皮膚科でも、外用薬や保湿剤の処方だけでなく、こうしたスキンケア類の紹介が受けられれることがあります。

■「ステロイドは使わないほうがいい」と言われるのはどうして?

ステロイド剤は、一般的にアトピー性皮膚炎の治療に使われる外用薬です。「副腎皮質ホルモン」を含むため、副作用を気にして使いたがらない人もいらっしゃいます。


しかし、酷い症状や、つらいかゆみを一気に抑えることができます。使用期間は医師が決めるため、その期間を守っていれば、副作用の心配はありません。


ちなみに、「ステロイド剤=アトピーを治す薬」とイメージしている方もいらっしゃるかもしれませんが、現在、アトピー性皮膚炎を完治させる治療薬は存在しません。ステロイド剤はアトピー性皮膚炎のかゆみ、炎症の症状を抑えるために処方されるものです。体調やストレスなどで症状が悪化しやすいアトピー性皮膚炎の「パートナー」だと考えて下さい。パートナーと上手に付き合いながら、肌状態の良い期間が長く続くようにしていくわけです。肌状態が良いと気分も落ち着き、アトピーが悪化しにくくなる人もいます。

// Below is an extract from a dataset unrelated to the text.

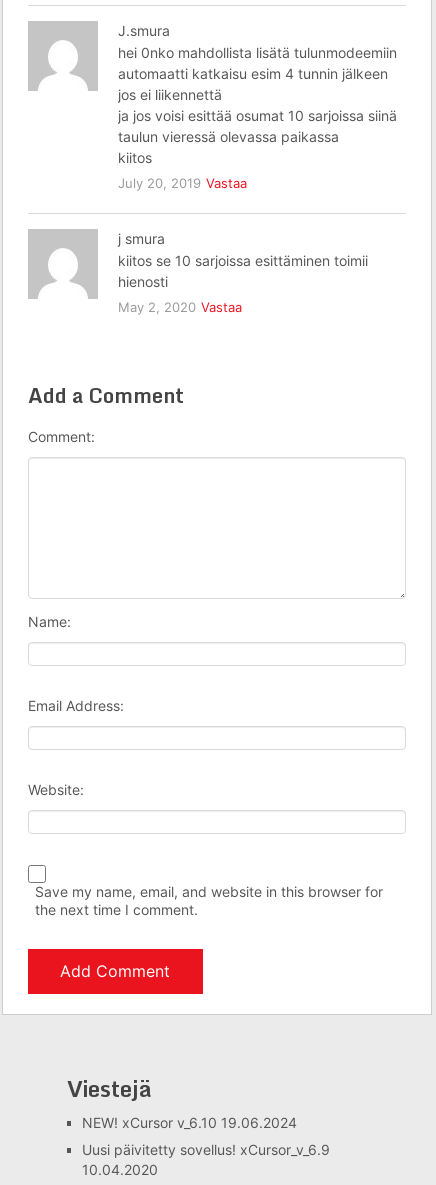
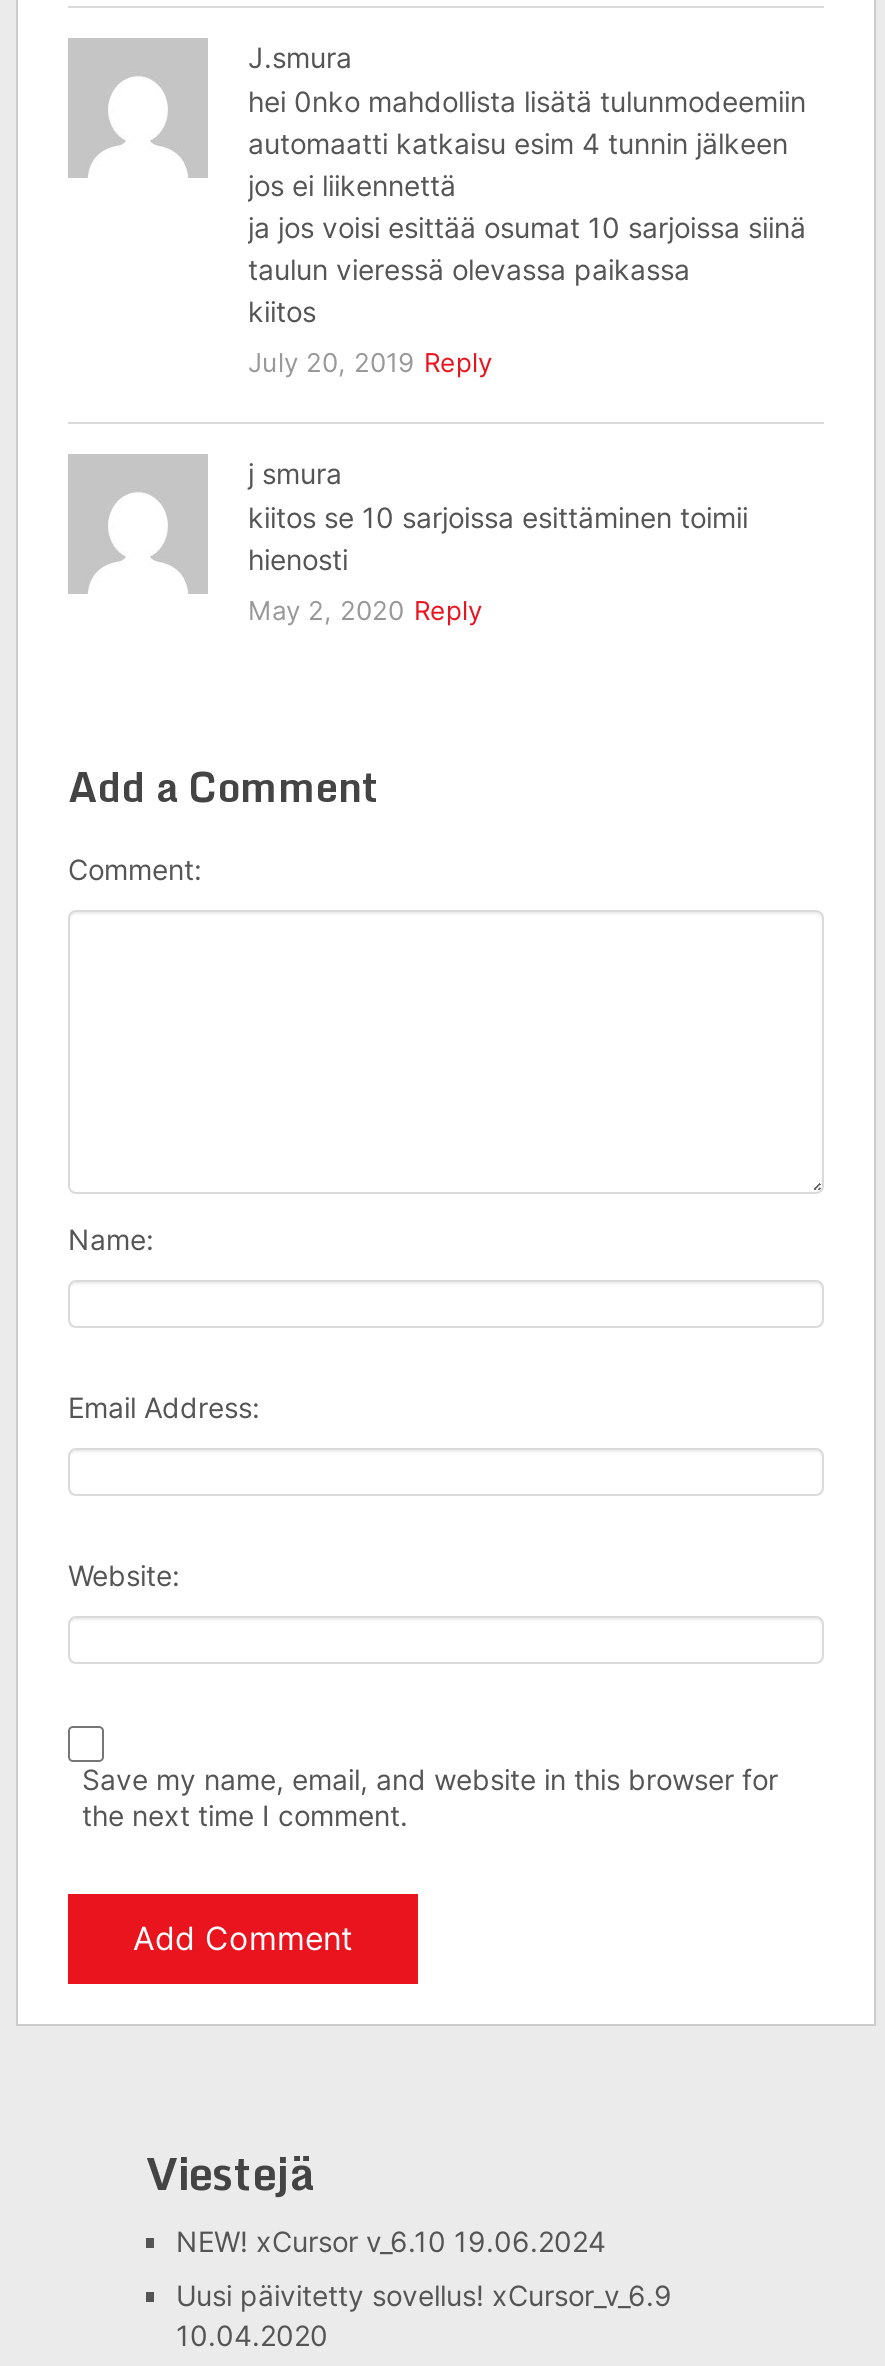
- July 20, 2019 Vastaa
+ July 20, 2019 Reply

- May 2, 2020 Vastaa
+ May 2, 2020 Reply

大事なのは、医師の処方通りに使用すること。自己判断で処方された部分以外にも使用したり、指定期間以上使い続けるのは止めましょう。



アトピー性皮膚炎は、適切な薬、スキンケアを続ければ、悪化しないようコントロールすることができます。肌状態にあった薬とスキンケアで、アトピー性皮膚炎と上手に付き合いましょう。


アトピー性皮膚炎は大人になってから急に発症することもあります。肌荒れ、かゆみが続くときは、自己判断せずに専門医を受診してくださいね。